61-year-old marathon swimmer hopes to be the first person to cross from Cuba to Key West without a shark cage.
Any day now, Diana Nyad will set out to do something no athlete has ever done: swim all day and all night, then all day and all night, then all day again.
She will swim about 60 hours in the churning sea, 103 miles across the Straits of Florida from Cuba to Key West. Every hour and a half, she will stop to tread water for a few minutes as she swallows a liquid mixture of predigested protein and eats an occasional bit of banana or dollop of peanut butter. She will most likely hallucinate and endure the stings of countless jellyfish. Along the way, sea salt will swell her tongue to cartoonish proportions and rub her skin raw.
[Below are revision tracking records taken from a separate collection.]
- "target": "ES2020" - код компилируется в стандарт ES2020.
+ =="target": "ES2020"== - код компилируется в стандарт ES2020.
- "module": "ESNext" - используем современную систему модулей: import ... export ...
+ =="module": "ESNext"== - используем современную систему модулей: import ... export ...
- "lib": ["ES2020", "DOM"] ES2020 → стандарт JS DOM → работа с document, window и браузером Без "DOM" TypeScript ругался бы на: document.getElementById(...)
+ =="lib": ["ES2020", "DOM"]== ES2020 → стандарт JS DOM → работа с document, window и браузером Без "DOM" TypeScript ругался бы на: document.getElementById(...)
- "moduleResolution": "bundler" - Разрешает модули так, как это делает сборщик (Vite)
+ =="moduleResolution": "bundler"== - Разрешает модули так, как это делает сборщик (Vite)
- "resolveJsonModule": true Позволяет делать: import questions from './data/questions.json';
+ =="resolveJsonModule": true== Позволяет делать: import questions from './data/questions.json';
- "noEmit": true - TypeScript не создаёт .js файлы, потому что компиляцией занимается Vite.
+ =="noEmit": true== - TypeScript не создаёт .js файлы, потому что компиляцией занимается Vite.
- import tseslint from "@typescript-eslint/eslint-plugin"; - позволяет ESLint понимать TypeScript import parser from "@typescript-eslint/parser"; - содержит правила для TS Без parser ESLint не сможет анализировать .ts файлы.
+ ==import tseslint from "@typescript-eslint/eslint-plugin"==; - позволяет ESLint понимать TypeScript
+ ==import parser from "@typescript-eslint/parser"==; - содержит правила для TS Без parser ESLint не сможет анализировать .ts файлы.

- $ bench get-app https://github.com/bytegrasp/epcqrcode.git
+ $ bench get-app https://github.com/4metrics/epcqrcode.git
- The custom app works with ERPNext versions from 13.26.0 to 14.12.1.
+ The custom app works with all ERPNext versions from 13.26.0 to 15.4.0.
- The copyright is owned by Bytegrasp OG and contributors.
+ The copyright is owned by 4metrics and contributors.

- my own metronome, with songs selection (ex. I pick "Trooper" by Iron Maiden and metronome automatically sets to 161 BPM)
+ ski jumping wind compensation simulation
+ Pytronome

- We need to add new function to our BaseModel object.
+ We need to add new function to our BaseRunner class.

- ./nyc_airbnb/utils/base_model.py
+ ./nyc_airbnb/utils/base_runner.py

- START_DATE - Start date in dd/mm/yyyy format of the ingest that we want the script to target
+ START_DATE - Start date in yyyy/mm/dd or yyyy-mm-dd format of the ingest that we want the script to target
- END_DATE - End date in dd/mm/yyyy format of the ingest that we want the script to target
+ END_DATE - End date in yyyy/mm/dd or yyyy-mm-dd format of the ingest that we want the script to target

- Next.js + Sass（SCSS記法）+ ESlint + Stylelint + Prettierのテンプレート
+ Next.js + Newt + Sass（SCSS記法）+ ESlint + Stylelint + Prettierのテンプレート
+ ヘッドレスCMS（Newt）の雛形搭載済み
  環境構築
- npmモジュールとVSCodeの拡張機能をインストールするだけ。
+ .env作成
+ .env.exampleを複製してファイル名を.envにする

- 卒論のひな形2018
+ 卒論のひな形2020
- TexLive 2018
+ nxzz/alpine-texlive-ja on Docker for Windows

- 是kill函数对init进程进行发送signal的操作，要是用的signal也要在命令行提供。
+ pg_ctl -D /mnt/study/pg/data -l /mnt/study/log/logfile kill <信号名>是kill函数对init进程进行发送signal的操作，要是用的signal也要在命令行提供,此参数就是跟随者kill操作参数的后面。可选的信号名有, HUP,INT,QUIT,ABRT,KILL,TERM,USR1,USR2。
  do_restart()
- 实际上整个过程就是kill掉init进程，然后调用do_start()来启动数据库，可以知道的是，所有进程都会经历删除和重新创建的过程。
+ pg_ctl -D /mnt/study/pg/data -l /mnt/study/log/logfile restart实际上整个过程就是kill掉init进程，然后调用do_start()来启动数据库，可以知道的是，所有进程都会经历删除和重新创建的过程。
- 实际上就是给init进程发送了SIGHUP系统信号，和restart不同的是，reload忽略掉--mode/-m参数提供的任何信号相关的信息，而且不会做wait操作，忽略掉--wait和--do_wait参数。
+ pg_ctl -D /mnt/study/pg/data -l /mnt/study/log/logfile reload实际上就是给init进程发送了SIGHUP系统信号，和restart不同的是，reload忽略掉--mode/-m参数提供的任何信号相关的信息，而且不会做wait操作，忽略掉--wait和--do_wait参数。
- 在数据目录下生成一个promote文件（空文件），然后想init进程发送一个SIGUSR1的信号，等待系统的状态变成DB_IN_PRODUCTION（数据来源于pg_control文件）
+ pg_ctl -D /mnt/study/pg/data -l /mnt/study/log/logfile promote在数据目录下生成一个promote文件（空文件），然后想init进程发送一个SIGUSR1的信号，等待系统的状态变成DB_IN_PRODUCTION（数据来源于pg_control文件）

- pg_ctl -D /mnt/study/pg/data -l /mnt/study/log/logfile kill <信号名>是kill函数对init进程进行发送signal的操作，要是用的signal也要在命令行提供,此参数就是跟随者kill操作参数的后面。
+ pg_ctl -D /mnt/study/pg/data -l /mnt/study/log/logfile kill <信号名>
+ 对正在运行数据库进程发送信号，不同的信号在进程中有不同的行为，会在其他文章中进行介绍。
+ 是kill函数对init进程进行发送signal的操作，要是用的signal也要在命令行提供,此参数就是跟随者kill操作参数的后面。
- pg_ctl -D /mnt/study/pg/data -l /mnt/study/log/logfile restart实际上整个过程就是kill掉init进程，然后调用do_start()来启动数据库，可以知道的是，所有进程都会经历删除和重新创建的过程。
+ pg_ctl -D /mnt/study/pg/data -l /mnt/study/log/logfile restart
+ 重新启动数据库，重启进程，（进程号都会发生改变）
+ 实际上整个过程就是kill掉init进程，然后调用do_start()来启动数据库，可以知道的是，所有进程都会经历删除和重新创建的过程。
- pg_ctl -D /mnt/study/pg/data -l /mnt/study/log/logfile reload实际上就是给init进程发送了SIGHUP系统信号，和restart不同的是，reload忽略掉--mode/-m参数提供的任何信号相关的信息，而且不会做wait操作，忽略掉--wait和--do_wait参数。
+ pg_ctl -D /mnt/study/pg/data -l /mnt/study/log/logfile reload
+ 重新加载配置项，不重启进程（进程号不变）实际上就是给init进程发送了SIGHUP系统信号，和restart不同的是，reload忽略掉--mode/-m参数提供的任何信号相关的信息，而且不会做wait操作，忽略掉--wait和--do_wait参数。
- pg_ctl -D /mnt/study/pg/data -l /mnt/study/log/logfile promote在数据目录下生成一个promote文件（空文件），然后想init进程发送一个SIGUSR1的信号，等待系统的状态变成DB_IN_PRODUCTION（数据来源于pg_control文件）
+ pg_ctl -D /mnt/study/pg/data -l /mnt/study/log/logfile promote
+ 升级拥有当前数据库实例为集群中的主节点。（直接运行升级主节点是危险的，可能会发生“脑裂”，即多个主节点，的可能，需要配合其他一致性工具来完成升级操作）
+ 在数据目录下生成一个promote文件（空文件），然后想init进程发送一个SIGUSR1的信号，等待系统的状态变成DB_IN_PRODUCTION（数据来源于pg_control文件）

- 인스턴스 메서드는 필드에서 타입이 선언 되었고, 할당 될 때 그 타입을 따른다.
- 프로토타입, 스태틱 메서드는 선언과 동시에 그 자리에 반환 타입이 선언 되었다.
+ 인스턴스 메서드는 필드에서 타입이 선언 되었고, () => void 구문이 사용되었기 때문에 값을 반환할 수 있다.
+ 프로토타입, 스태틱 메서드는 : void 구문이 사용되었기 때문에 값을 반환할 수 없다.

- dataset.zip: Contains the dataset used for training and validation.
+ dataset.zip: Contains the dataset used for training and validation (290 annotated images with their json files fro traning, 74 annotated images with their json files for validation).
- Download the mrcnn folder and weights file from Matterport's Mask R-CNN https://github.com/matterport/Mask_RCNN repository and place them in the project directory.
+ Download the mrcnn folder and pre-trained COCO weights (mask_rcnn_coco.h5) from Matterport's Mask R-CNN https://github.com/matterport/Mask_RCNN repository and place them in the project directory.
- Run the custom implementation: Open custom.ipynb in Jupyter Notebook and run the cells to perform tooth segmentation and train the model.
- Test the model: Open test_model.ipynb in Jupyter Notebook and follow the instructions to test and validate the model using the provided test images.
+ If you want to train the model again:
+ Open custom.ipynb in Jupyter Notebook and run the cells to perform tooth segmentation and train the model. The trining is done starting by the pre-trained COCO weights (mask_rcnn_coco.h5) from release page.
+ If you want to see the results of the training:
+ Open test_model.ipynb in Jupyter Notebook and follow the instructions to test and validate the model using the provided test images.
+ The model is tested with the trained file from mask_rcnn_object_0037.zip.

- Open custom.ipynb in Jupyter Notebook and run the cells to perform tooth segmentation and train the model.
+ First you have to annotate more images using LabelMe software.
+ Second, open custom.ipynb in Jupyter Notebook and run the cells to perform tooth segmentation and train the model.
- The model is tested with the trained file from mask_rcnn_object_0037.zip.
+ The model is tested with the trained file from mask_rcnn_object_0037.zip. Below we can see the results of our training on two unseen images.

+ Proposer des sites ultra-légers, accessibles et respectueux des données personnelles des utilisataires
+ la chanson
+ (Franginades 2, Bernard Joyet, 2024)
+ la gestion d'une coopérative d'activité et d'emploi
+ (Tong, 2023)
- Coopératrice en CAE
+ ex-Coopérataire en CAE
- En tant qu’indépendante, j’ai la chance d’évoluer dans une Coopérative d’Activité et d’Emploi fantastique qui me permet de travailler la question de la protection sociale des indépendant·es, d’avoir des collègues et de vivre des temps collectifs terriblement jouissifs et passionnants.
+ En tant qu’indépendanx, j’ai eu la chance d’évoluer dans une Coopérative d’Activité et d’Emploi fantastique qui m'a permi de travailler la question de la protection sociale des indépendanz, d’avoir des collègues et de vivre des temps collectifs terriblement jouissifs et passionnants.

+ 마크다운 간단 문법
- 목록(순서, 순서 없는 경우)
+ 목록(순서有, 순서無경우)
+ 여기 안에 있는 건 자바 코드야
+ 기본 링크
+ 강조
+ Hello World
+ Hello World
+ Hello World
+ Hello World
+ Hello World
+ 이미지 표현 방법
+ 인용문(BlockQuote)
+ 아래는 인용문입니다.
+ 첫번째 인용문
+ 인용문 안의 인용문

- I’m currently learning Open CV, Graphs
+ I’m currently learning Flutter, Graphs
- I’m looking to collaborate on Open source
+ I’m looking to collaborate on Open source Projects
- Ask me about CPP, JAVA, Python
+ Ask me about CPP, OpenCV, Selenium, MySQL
“She is up against the most outlandish, outrageous, unbelievable physical endurance activity of, certainly, my lifetime,” said Steven Munatones, a champion open-water swimmer who runs the organization Open Water Source and will serve as an independent observer during Ms. Nyad’s swim. “I can’t imagine being in the ocean for 60 hours. I can’t imagine doing anything for 60 hours. It is inconceivable. It simply is.”
“Especially,” he added, “at her age.”
Her age is 61. Ms. Nyad attempted this swim once before, unsuccessfully, in 1978 at the age of 28. She swam inside a shark cage for 41 hours 49 minutes until the raucous weather and powerful current pushed her far off course and she was forced to give up. She had traveled only 50 miles. (One year later, she swam 102 miles from Bimini, in the Bahamas, to Jupiter, Fla., without a shark cage. She still holds the record for the world’s longest ocean swim.)